French Polynesian American are Americans with French Polynesian ancestry. The number of French Polynesian Americans is unknown. According to the 2010 US census, there were 5,062 people whose origins are in Tahiti, but other origins of the French Polynesia were not mentioned. While others 9,153 people asserted be of Polynesian origins, but they indicated no specific origin.

History 

Between 1800s and 1860s, Pacific Islander sailors arrived in the United States. Some of them were Tahitians, who settled in Massachusetts and later California. In 1889, the first Polynesian Mormon colony was founded in Utah and consisted of Tahitians, Native Hawaiians, Samoans, and Māori people. 

During the 20th century, the annual number of French Polynesians who moved to the US was small but with certain growth between the 1950 and 70s. So, while in 1954 just three French Polynesians arrived in the United States, in 1956 entry of 14 French Polynesian immigrants it was recorded and in 1965 were admitted other 49 people of same origin.

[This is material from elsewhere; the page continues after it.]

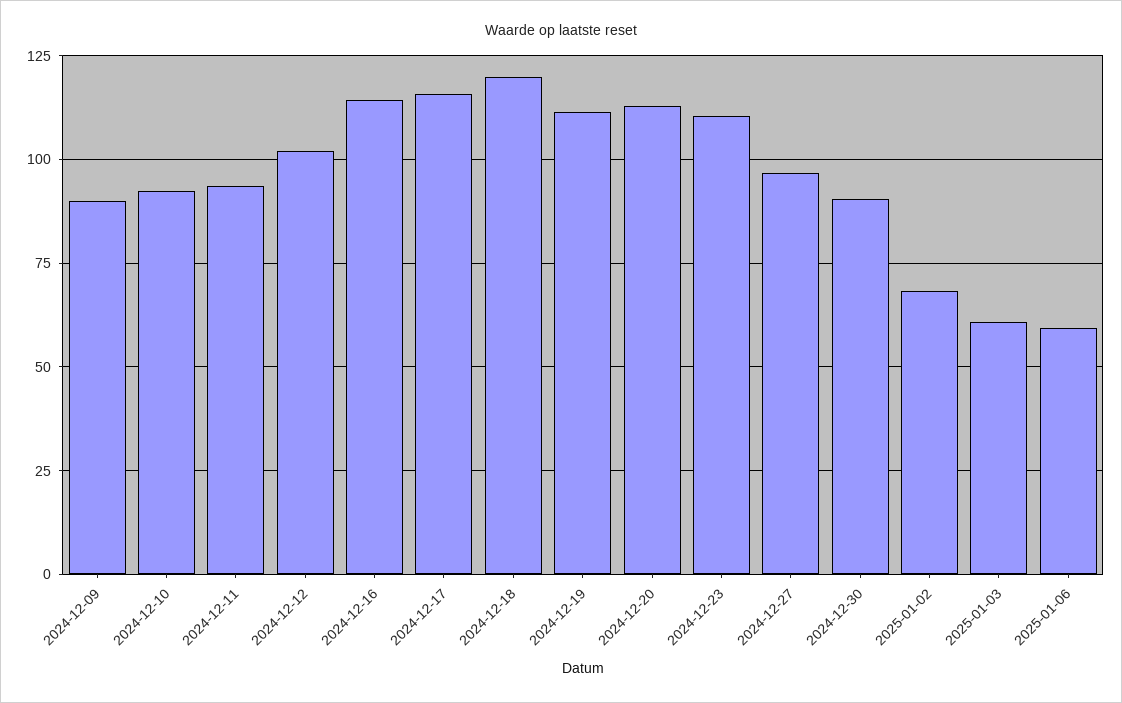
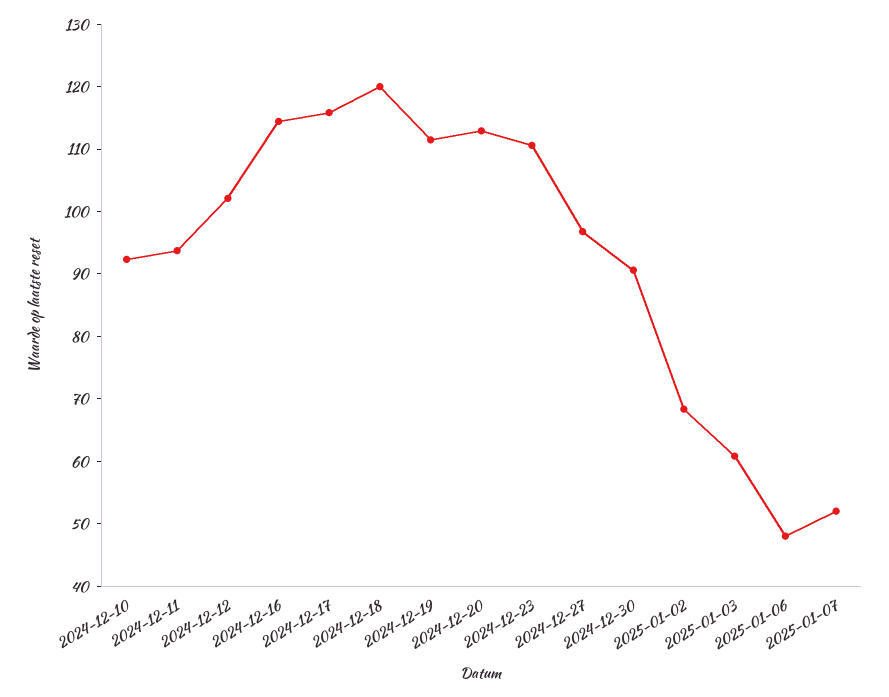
2024-12-09: 90 -> none
2025-01-06: 60 -> 48
2025-01-07: none -> 52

However, since the 1970s, the number of French Polynesians admitted each year was more varied: So, in 1975, the number of admissions was reduced compared to previous years, because only 47 people of this origin were admitted. Also in 1984 were admitted 59 French Polynesians, a number that was reduced to 19 people of same origin in 1986. For its part, in 1991 it was registered that 31 French Polynesians emigrated to US with legal status in this year and, in 1997, other 21 French Polynesians obtained the admission for live in US.

Culture and Demography
Tahitian Americans celebrate the French Polynesian celebration of Bastille Day on July 14. This date is known as France's independence day in French-speaking countries.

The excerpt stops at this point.